Bacterial Type I Signal Peptidases as Antibiotic Targets

Smitha Rao CV; Jozef Anné

Disclosures

Future Microbiol. 2011;6(11):1279-1296. 

In This Article

What Makes the Bacterial SPase an Interesting Target?

SPases fulfill the basic criteria required for a drug target and are attractive[10,16] for reasons outlined below:

  • SPases are ubiquitous as they are present in nearly all known bacteria, except for Mycoplasma genitalium.[17,18] Interestingly, SPase-like activity has been demonstrated in the related organism Mycoplasma pneumoniae despite the absence of a gene encoding SPase;[19]

  • SPase activity is essential for cell growth and viability[20,21] as inhibition of SPase activity leads to accumulation of secretory proteins in the cell membrane and eventual cell death.[22] Temperature-sensitive Escherichia coli strains IT89/IT41[23] with an amber mutation in the lepB gene[24] show accumulation of preproteins and lack of growth at the nonpermissive temperature of 42°C. These temperature-sensitive mutant strains have been used to confirm the essential function of SPases from several bacteria including human pathogens such as S. aureus,[24]S. epidermidis,[25]Streptococcus pneumoniae,[26]Salmonella Typhimurium,[27]Legionella pneumophila,[28]Rickettsia rickettsii and Rickettsia typhi;[29]

  • Targeting the bacterial SPases is likely to have limited toxicity to humans because of their difference in structure, localization and suggested catalytic mechanism compared with the eukaryotic signal peptidases. The bacterial SPases are monomeric, and are located at the cytoplasmic membrane surface with their active site on the outer leaflet, making it relatively accessible to potential inhibitors. They operate by a Ser/Lys catalytic dyad mechanism. The eukaryotic signal peptidases are multimeric, and have their active site region located in the mitochondrial intermembrane space (in case of the mitochondrial inner membrane peptidase [Imp], Imp1 and Imp2 subunits) or in the lumen (ER SPase complex). ER SPases do not use Lys as a general base, whereas the mitochondrial SPases, Imp1 and Imp2 use the Ser/Lys catalytic dyad, similar to the bacterial SPases.[15] The bacterial SPases also differ from the classical serine proteases (utilizing the Ser/His/Asp catalytic triad mechanism) in that they attack the peptide backbone of the substrate from the si-face, rather than from the re-face, further enabling selective inhibition.[30] While the common catalytic mechanism for bacterial SPases and mitochondrial SPases is a cause for concern, the location of the mitochondrial SPases means that the inhibitor will have to pass not only through the selectively permeable cytoplasmic membrane, but also through the tightly controlled mitochondrial membrane barriers before it is in a position to cause any unwanted side effects. In addition, the mitochondrial SPases differ in their substrate specificity from their bacterial counterparts, which possibly reflects a difference in the substrate-binding pockets of the enzymes (see review[15]). As the crystal structure of the mitochondrial SPase is not known yet, it remains to be seen whether these minor structural differences can be exploited to improve selective inhibition, thereby minimizing damage to the host cell. However, intracellular pathogens such as Salmonella, mycobacteria and Legionella, which survive in vacuolar niches,[31] present an interesting challenge as the antibiotic needs to penetrate into the pathogen-containing vacuole without affecting the mitochondrial SPase.
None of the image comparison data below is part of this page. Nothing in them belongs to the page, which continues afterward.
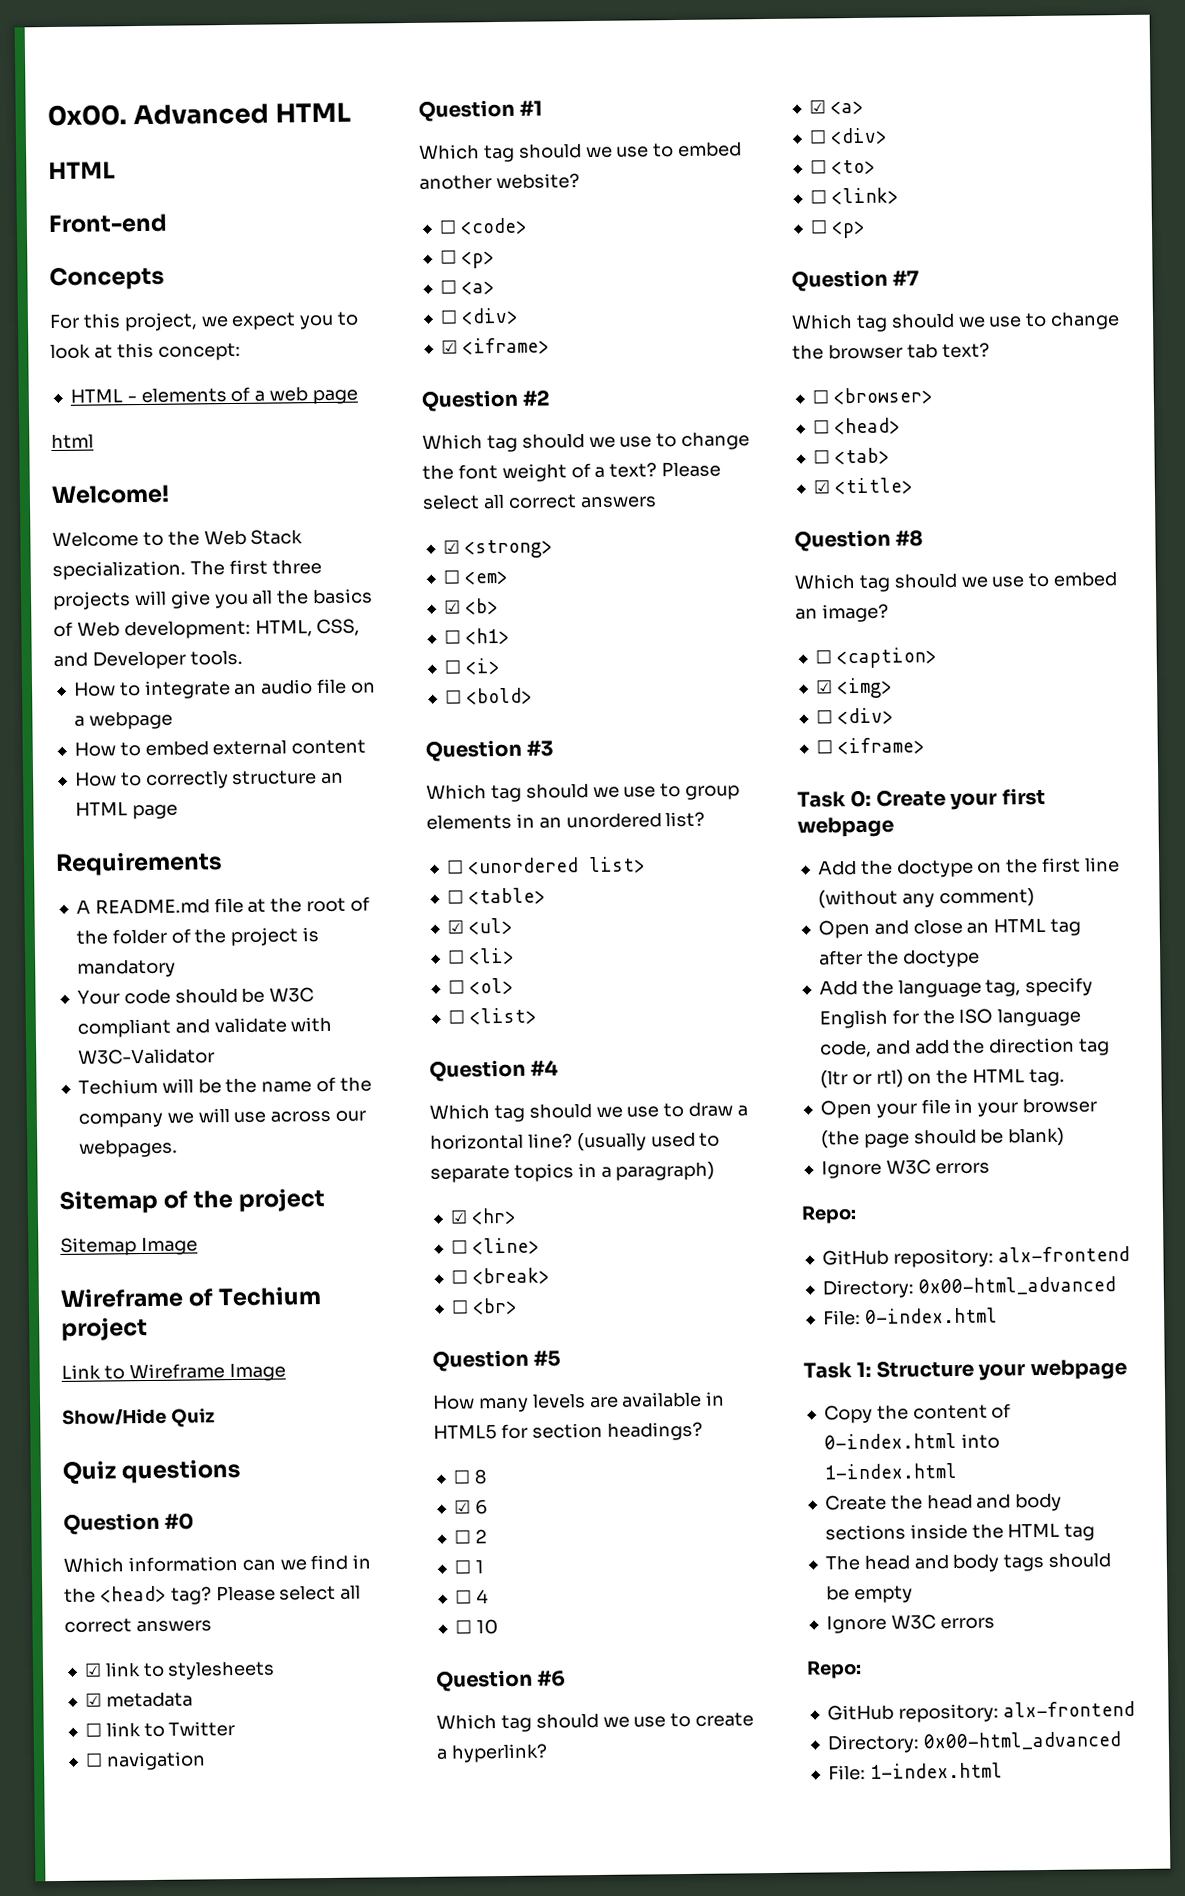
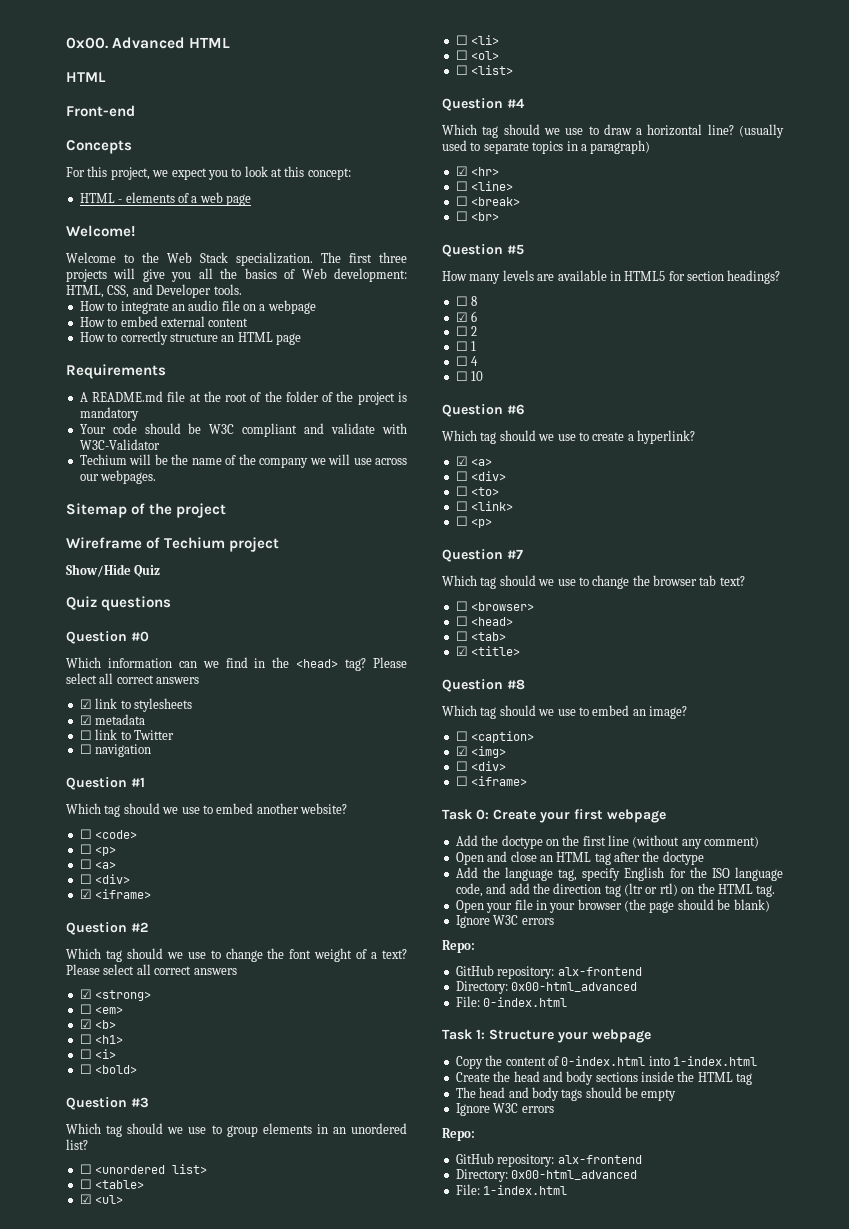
- html
- Sitemap Image
- Link to Wireframe Image

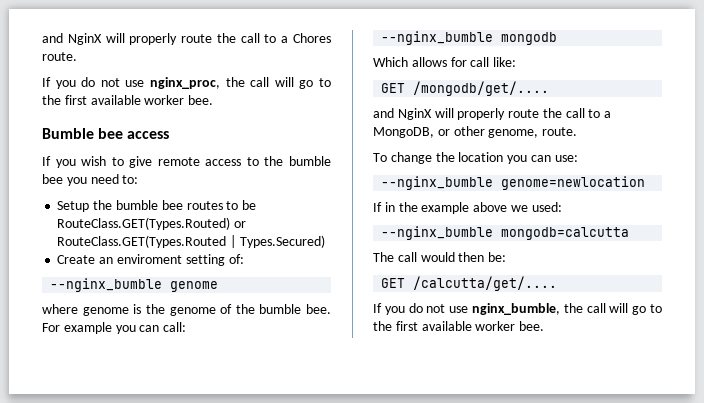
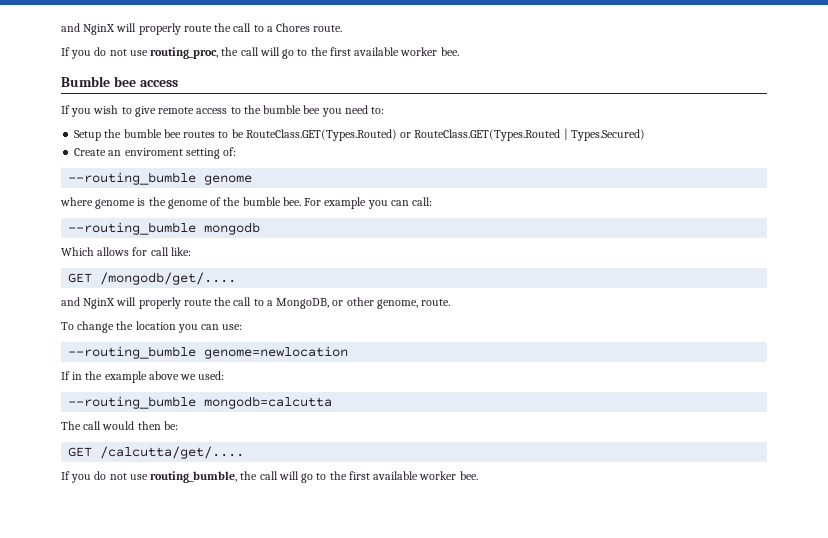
- If you do not use nginx_proc, the call will go to the first available worker bee.
+ If you do not use routing_proc, the call will go to the first available worker bee.
- --nginx_bumble genome
+ --routing_bumble genome
- --nginx_bumble mongodb
+ --routing_bumble mongodb
- --nginx_bumble genome=newlocation
+ --routing_bumble genome=newlocation
- --nginx_bumble mongodb=calcutta
+ --routing_bumble mongodb=calcutta
- If you do not use nginx_bumble, the call will go to the first available worker bee.
+ If you do not use routing_bumble, the call will go to the first available worker bee.

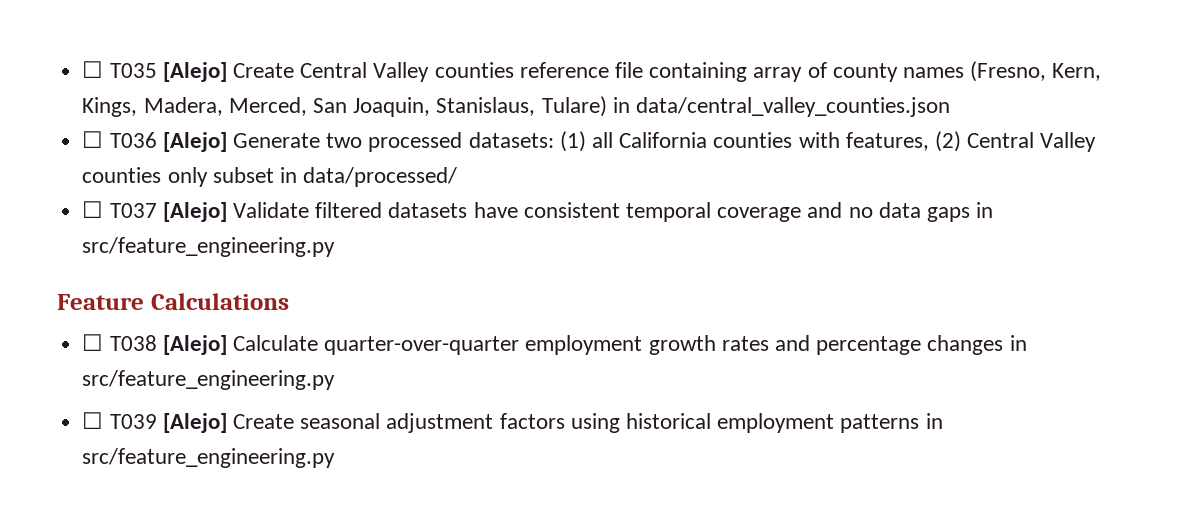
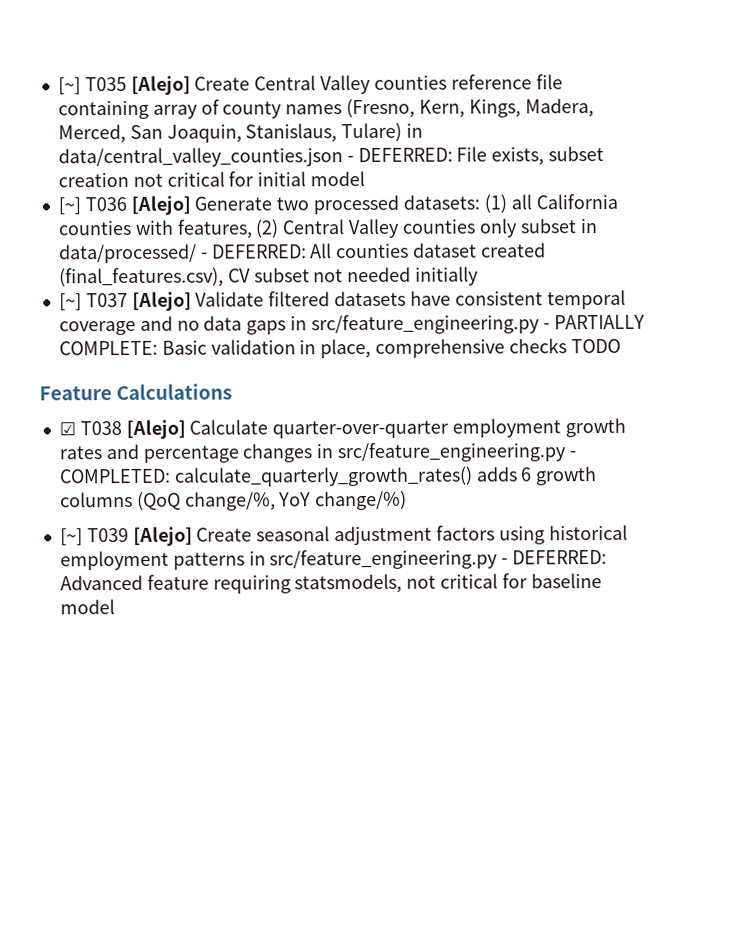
- ☐ T035 [Alejo] Create Central Valley counties reference file containing array of county names (Fresno, Kern, Kings, Madera, Merced, San Joaquin, Stanislaus, Tulare) in data/central_valley_counties.json
- ☐ T036 [Alejo] Generate two processed datasets: (1) all California counties with features, (2) Central Valley counties only subset in data/processed/
- ☐ T037 [Alejo] Validate filtered datasets have consistent temporal coverage and no data gaps in src/feature_engineering.py
+ [~] T035 [Alejo] Create Central Valley counties reference file containing array of county names (Fresno, Kern, Kings, Madera, Merced, San Joaquin, Stanislaus, Tulare) in data/central_valley_counties.json - DEFERRED: File exists, subset creation not critical for initial model
+ [~] T036 [Alejo] Generate two processed datasets: (1) all California counties with features, (2) Central Valley counties only subset in data/processed/ - DEFERRED: All counties dataset created (final_features.csv), CV subset not needed initially
+ [~] T037 [Alejo] Validate filtered datasets have consistent temporal coverage and no data gaps in src/feature_engineering.py - PARTIALLY COMPLETE: Basic validation in place, comprehensive checks TODO
- ☐ T038 [Alejo] Calculate quarter-over-quarter employment growth rates and percentage changes in src/feature_engineering.py
- ☐ T039 [Alejo] Create seasonal adjustment factors using historical employment patterns in src/feature_engineering.py
+ ☑ T038 [Alejo] Calculate quarter-over-quarter employment growth rates and percentage changes in src/feature_engineering.py - COMPLETED: calculate_quarterly_growth_rates() adds 6 growth columns (QoQ change/%, YoY change/%)
+ [~] T039 [Alejo] Create seasonal adjustment factors using historical employment patterns in src/feature_engineering.py - DEFERRED: Advanced feature requiring statsmodels, not critical for baseline model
  • Targeting the SPases impedes some bacterial defenses, thereby increasing its susceptibility to antibiotics or sensitizing it to other antibiotics. SPase plays an indirect but important role in bacterial defense as its native substrates include β-lactamases that confer resistance to β-lactam antibiotics, toxins (e.g., pertussis toxin from Bordetella pertussis), adhesins (e.g., HMW1 of H. influenzae), proteases (e.g., IgA protease from Neisseria gonorrhoeae) and virulence factors. In Listeria monocytogenes, a food-borne pathogen, deletion of one of the three SPase-encoding genes, sipZ, impaired secretion of virulence factors, such as listeriolysin O and phospholipase C, and rendered it almost avirulent.[32] In Chlamydia trachomatis, an intracellular pathogen, a virulence factor called the chlamydial proteasome/protease-like activity factor (CPAF), which is secreted into the host cell cytosol for degrading various host factors and benefiting intracellular survival, is completely blocked by the SPase inhibitor, arylomycin.[33] The secretion of multiple virulence factors in a nosocomial pathogen, S. epidermidis, requires SPase activity, as demonstrated using the SPase inhibitor.[34] In addition, the S. aureus SPase, SpsB also plays a role in agr quorum sensing system, which is important for biofilm formation and virulence.[35] Taken together, the bacterial dependence on SPase for processing proteins necessary for biofilm growth, virulence, damaging the host tissues, conferring antibiotic resistance and quorum sensing, enhances the significance of finding novel SPase inhibitors.